On Revenue’s appeal, the Tribunal observed that the CIT(A) rightly relied on the decision of Taikisha ?and negated the stand taken by the AO. The Tribunal observed that, the interest expenditure was on account of non-fulfillment of delivering a constructed area within the timelines stipulated in the agreement and therefore, assessee paid the requisite expenditure. Therefore, the interest expense was not related to the investment made in unquoted shares of its subsidiary company. Further, the Tribunal held that the investments made in subsidiary companies were not meant to generate dividend income but were strategic in nature. Additionally, the Tribunal observed that there was no exempt income credited in the P&L account and the shareholder’s funds were in excess of the amount invested and thus logically, the investments had been made out of self-generated funds and not interest bearing funds.
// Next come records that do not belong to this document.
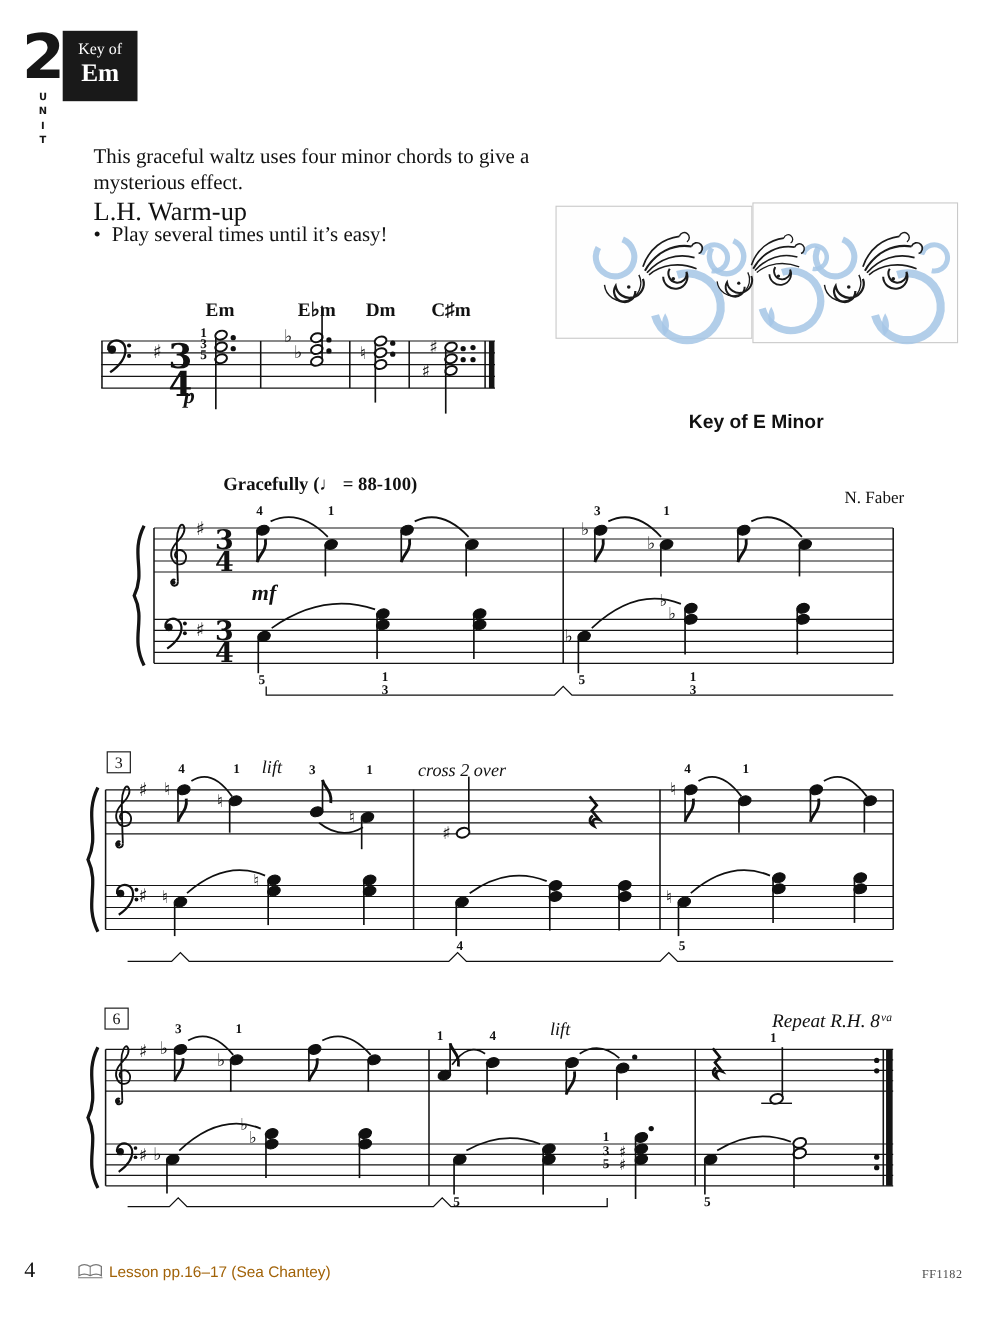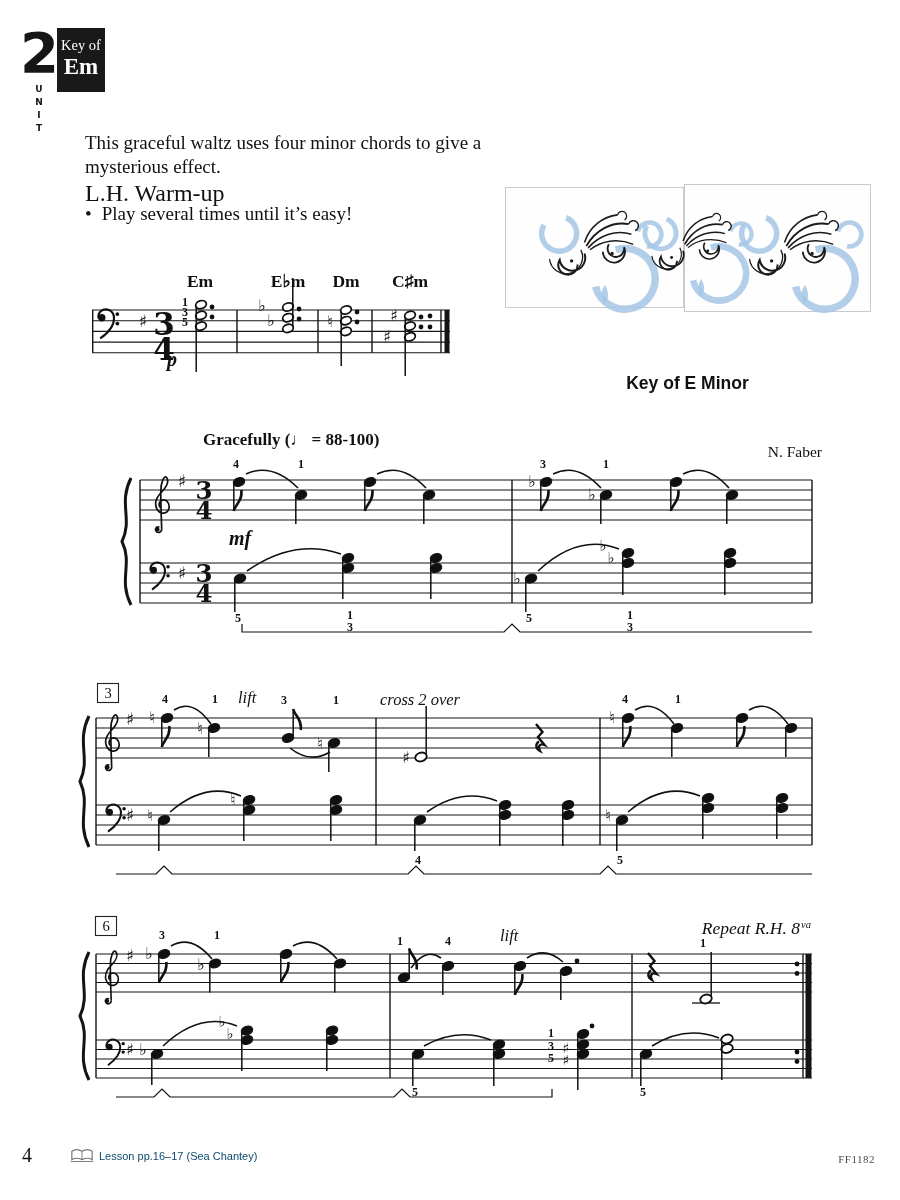--- a/index.html
+++ b/index.html
@@ -2,21 +2,21 @@
 <html><head>
 <meta charset="utf-8">
 <style>
   html,body{margin:0;padding:0;background:#fff;}
   .page{position:relative;width:900px;height:1200px;background:#fff;overflow:hidden;
         font-family:"Liberation Serif",serif;color:#111;}
   
   .unit-num{position:absolute;left:20px;top:20px;font:bold 56px "DejaVu Sans",sans-serif;letter-spacing:-3px;color:#161616;}
   .unit-word{position:absolute;left:34px;top:84px;font:bold 9px "DejaVu Sans",sans-serif;
              writing-mode:vertical-lr;text-orientation:upright;letter-spacing:3px;color:#161616;}
-  .key-box{position:absolute;left:57px;top:28px;width:48px;height:64px;background:#191919;color:#fff;text-align:center;}
+  .key-box{position:absolute;left:57px;top:28px;width:68px;height:64px;background:#191919;color:#fff;text-align:center;}
   .key-line1{font-size:14.5px;margin-top:9px;}
   .key-line2{font-size:23px;font-weight:bold;margin-top:0px;}
   
   .intro{position:absolute;left:85px;top:131px;font-size:19px;line-height:23.5px;width:430px;}
   .warmup-heading{position:absolute;left:85px;top:180px;font-size:24px;font-weight:normal;}
   .bullet-line1{position:absolute;left:85px;top:203px;font-size:19px;}
   .bullet-line1 .bullet{margin-right:10px;}
   .bullet-line2{position:absolute;left:104px;top:226px;font-size:19px;}
   
   .art-box{position:absolute;border:1px solid #c9c9c9;background:#fefefe;}
@@ -37,21 +37,21 @@
   .sup{font:italic 10.5px "Liberation Serif",serif;}
   .tempo{font:bold 17px "Liberation Serif",serif;}
   .comp{font:15.5px "Liberation Serif",serif;}
   .chname{font:bold 17.5px "Liberation Serif",serif;}
   .mnum{font:14.5px "Liberation Serif",serif;}
   .ts{font-family:"DejaVu Serif",serif;font-weight:bold;}
   .accg{font-family:"DejaVu Sans",sans-serif;}
   
   .footer-num{position:absolute;left:22px;top:1144px;font-size:20px;}
   .footer-lesson{position:absolute;left:70px;top:1147px;font-family:"Liberation Sans",sans-serif;
-                 font-size:11px;color:#0c4a6e;display:flex;align-items:center;gap:5px;}
+                 font-size:14px;color:#a16207;display:flex;align-items:center;gap:5px;}
   .footer-code{position:absolute;right:25px;top:1153px;font-size:11px;color:#4a4a4a;letter-spacing:.5px;}
   .defs-svg{position:absolute;width:0;height:0;}
 </style>
 </head>
 <body>
 
 <svg class="defs-svg">
   <defs>
     <g id="tclef">
       <path d="M12.6 63.5 C12 48 11.4 30 11.4 15 C11.4 3 15.8 -7.5 19.2 -2.8 C22.3 1.8 19 9 13.4 14.6 C5 23 2.6 31 6.6 38 C10.6 45 20 44.6 22 37 C23.8 29.6 17.6 24.2 12.4 26.6 C8.4 28.6 8 34 11.6 36.4" fill="none" stroke="#101010" stroke-width="2.2"></path>

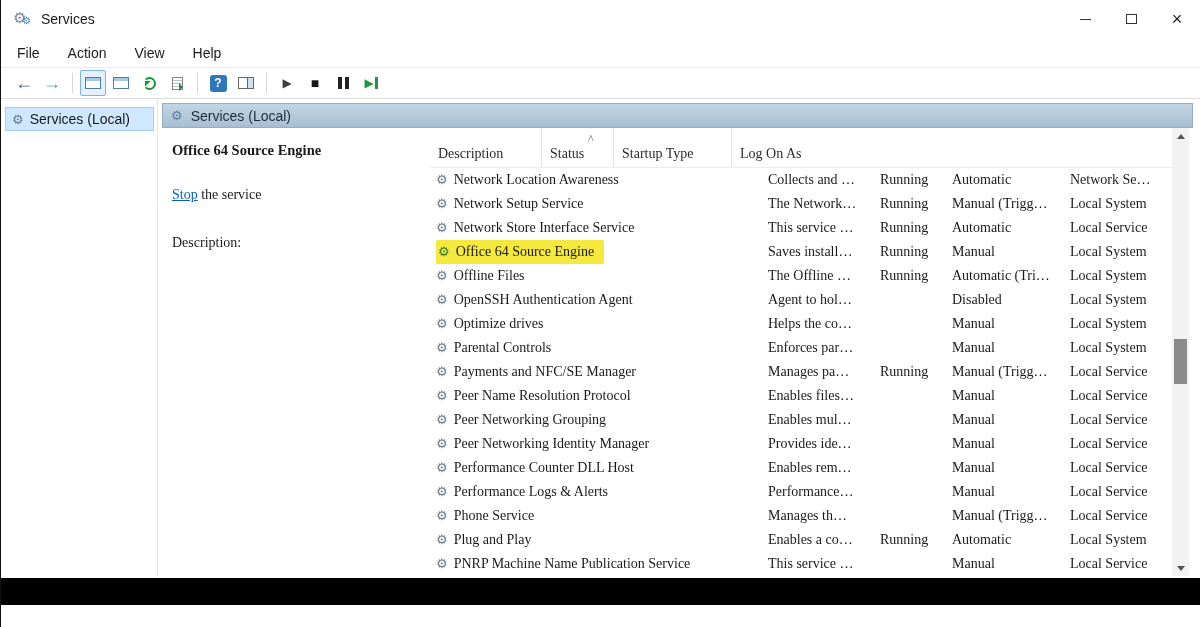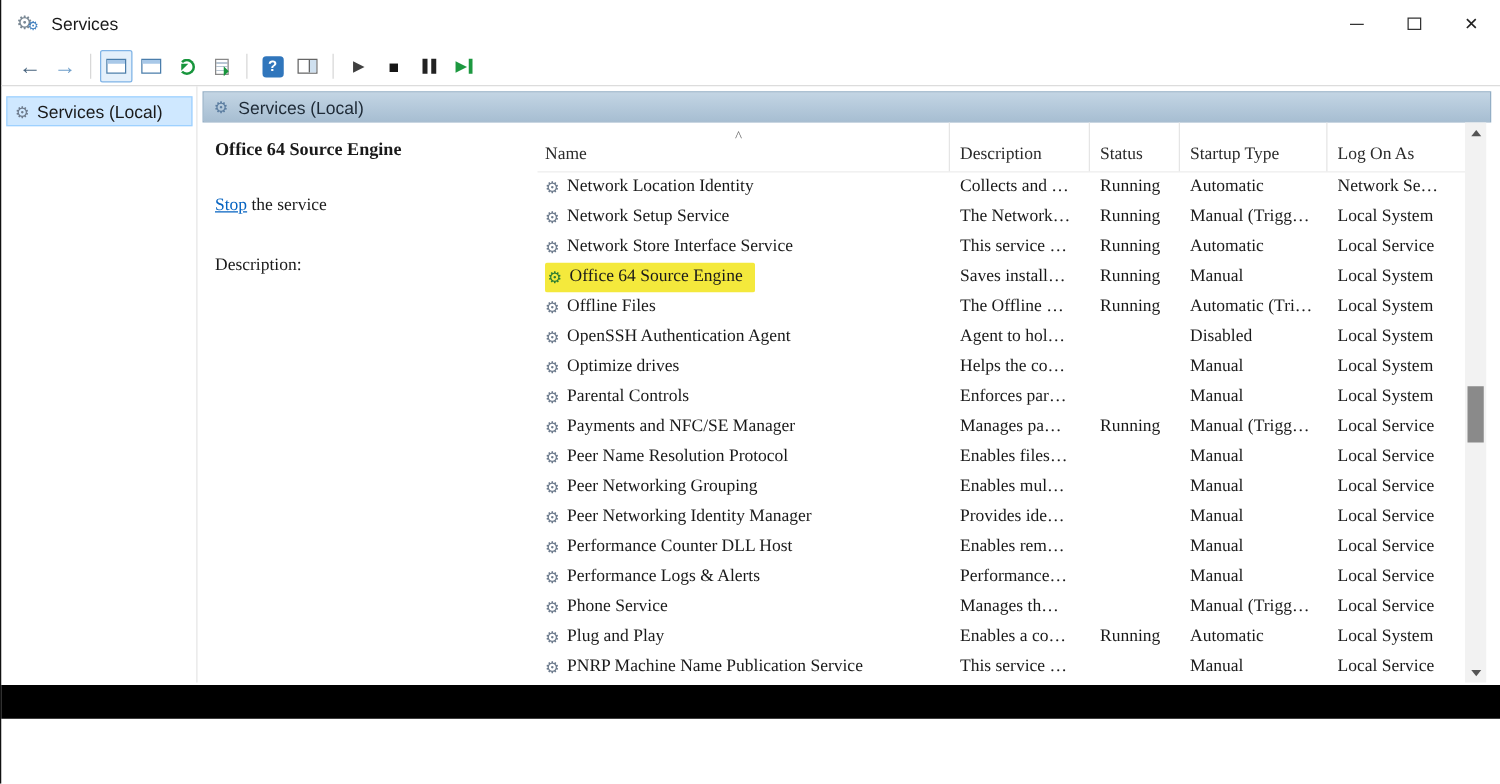--- a/index.html
+++ b/index.html
@@ -121,20 +121,26 @@
         </div>
       <div class="ctrl">
           <span class="max-glyph"></span>
         </div>
       <div class="ctrl">
           <span class="close-glyph">×</span>
         </div>
     </div>
   </div>
 
+  <div class="menubar">
+    <span class="menu-item">File</span>
+    <span class="menu-item">Action</span>
+    <span class="menu-item">View</span>
+    <span class="menu-item">Help</span>
+  </div>
 
   <div class="toolbar">
     <div class="tbtn">
         <span class="arrow-back">←</span>
       </div>
     <div class="tbtn">
         <span class="arrow-fwd">→</span>
       </div>
     <span class="tsep"></span>
     <div class="tbtn pressed">
@@ -198,31 +204,30 @@
           <div class="panel-title">Office 64 Source Engine</div>
           <div class="panel-links">
             <div><a class="svc-link">Stop</a><span> the service</span></div>
           </div>
           <div class="panel-desc-label">Description:</div>
         </div>
 
         <div class="list">
           <div class="listheader">
             <span class="sortcaret">^</span>
-            <div class="hcell c-name">Name</div>
             <div class="hcell c-desc">Description</div>
             <div class="hcell c-status">Status</div>
             <div class="hcell c-startup">Startup Type</div>
             <div class="hcell c-logon">Log On As</div>
           </div>
           <div class="rows" id="rows">
               <div class="row">
                 <div class="cell c-name"><span class="namewrap">
                     <span class="gear">⚙</span>
-                    <span>Network Location Identity</span>
+                    <span>Network Location Awareness</span>
                   </span></div>
                 <div class="cell c-desc">Collects and …</div>
                 <div class="cell c-status">Running</div>
                 <div class="cell c-startup">Automatic</div>
                 <div class="cell c-logon">Network Se…</div>
               </div>
               <div class="row">
                 <div class="cell c-name"><span class="namewrap">
                     <span class="gear">⚙</span>
                     <span>Network Setup Service</span>

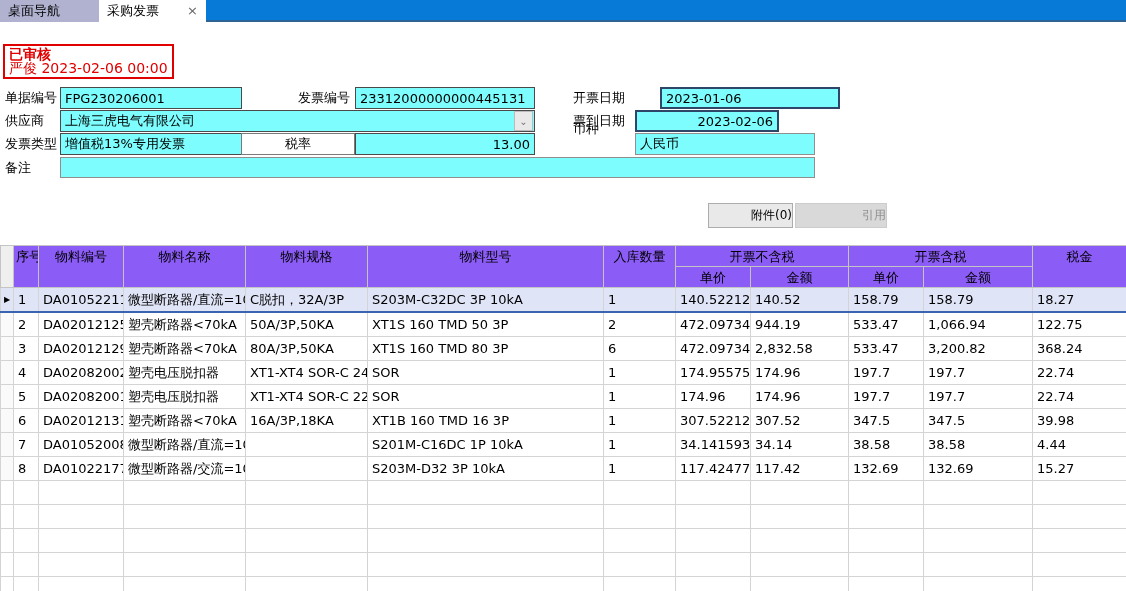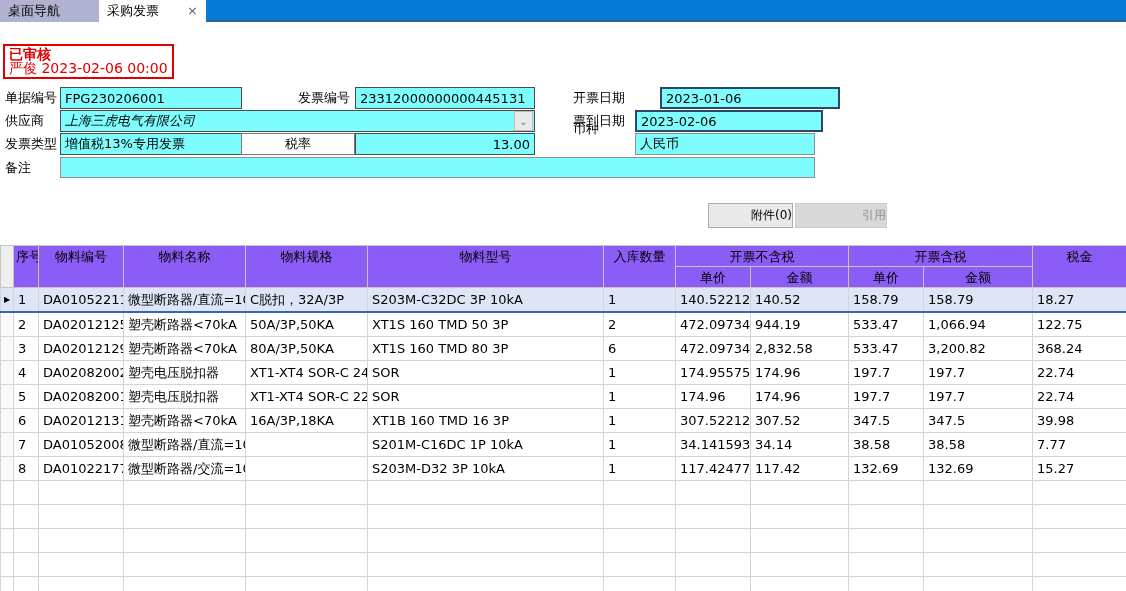--- a/index.html
+++ b/index.html
@@ -22,21 +22,21 @@
 
   
   .flabel{position:absolute;height:22px;line-height:22px;white-space:nowrap;}
   .finput{position:absolute;height:22px;box-sizing:border-box;background:#7dfdfd;border:1px solid #4a4a4a;
           font-family:inherit;font-size:13px;color:#000;padding:0 4px;outline:none;}
   .finput.thick{border:2px solid #2e4668;}
   .finput.lite{border:1px solid #8f8f8f;}
   .finput.num{text-align:right;}
   .dropdown{position:absolute;height:22px;box-sizing:border-box;background:#7dfdfd;border:1px solid #4a4a4a;
             display:flex;align-items:center;}
-  .dropdown .dd-text{flex:1;padding:4px 4px;white-space:nowrap;overflow:hidden;font-style:italic;}
+  .dropdown .dd-text{flex:1;padding:4px 4px;white-space:nowrap;overflow:hidden;}
   .dd-btn{width:17px;height:18px;margin-right:1px;background:#e9e9e9;border:1px solid #bbb;
           display:flex;align-items:center;justify-content:center;color:#777;font-size:10px;}
   .taxcell{position:absolute;height:22px;box-sizing:border-box;background:#fff;border:1px solid #7a7a7a;
            text-align:center;line-height:20px;}
 
   
   .btn{position:absolute;height:25px;box-sizing:border-box;text-align:right;line-height:23px;font-size:12px;}
   .btn-attach{background:#e9e9e9;border:1px solid #adadad;color:#000;}
   .btn-ref{background:#d9d9d9;border:1px solid #cccccc;color:#909090;}
 
@@ -78,21 +78,21 @@
   <input class="finput" style="left: 355px; top: 87px; width: 180px;" readonly="" value="23312000000000445131">
   <div class="flabel" style="left:573px;top:87px;">开票日期</div>
   <input class="finput thick" style="left: 635px; top: 87px; width: 180px; margin-left: 25px;" readonly="" value="2023-01-06">
 
   <div class="flabel" style="left:5px;top:110px;">供应商</div>
   <div class="dropdown" style="left:60px;top:110px;width:475px;">
     <span class="dd-text">上海三虎电气有限公司</span>
     <span class="dd-btn">⌄</span>
   </div>
   <div class="flabel" style="left:573px;top:110px;">票到日期</div>
-  <input class="finput thick" style="left: 635px; top: 110px; width: 188px;" readonly="" value="2023-02-06">
+  <input class="finput thick" style="left: 635px; top: 110px; width: 144px; text-align: right;" readonly="" value="2023-02-06">
 
   <div class="flabel" style="left:5px;top:133px;">发票类型</div>
   <input class="finput" style="left: 60px; top: 133px; width: 182px;" readonly="" value="增值税13%专用发票">
   <div class="taxcell" style="left:241px;top:133px;width:114px;">税率</div>
   <input class="finput num" style="left: 355px; top: 133px; width: 180px;" readonly="" value="13.00">
   <div class="flabel" style="left:573px;top:118px;">币种</div>
   <input class="finput lite" style="left: 635px; top: 133px; width: 180px;" readonly="" value="人民币">
 
   <div class="flabel" style="left:5px;top:157px;">备注</div>
   <input class="finput lite" style="left: 60px; top: 157px; width: 755px; height: 21px;" readonly="" value="">
@@ -225,21 +225,21 @@
           <td>7</td>
           <td>DA01052008</td>
           <td>微型断路器/直流=10kA</td>
           <td></td>
           <td>S201M-C16DC 1P 10kA</td>
           <td>1</td>
           <td>34.141593</td>
           <td>34.14</td>
           <td>38.58</td>
           <td>38.58</td>
-          <td>7.77</td>
+          <td>4.44</td>
         </tr>
         <tr>
           <td class="sel"></td>
           <td>8</td>
           <td>DA01022177</td>
           <td>微型断路器/交流=10kA</td>
           <td></td>
           <td>S203M-D32 3P 10kA</td>
           <td>1</td>
           <td>117.424779</td>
Therefore, the disallowance u/s. 14A was rightly deleted. (ITA No. 5958/Del/2015) (AY. 2011-12)
ACIT v. Paras Buildtech (India) (P.) Ltd. (2018) 62 ITR 284 (Delhi) ( Trib.)
S.14A: Disallowance of expenditure – Exempt income – There was no exempt income earned and interest expense was not related to strategic investments of the company- Disallowance is not justified . [ R.8D ]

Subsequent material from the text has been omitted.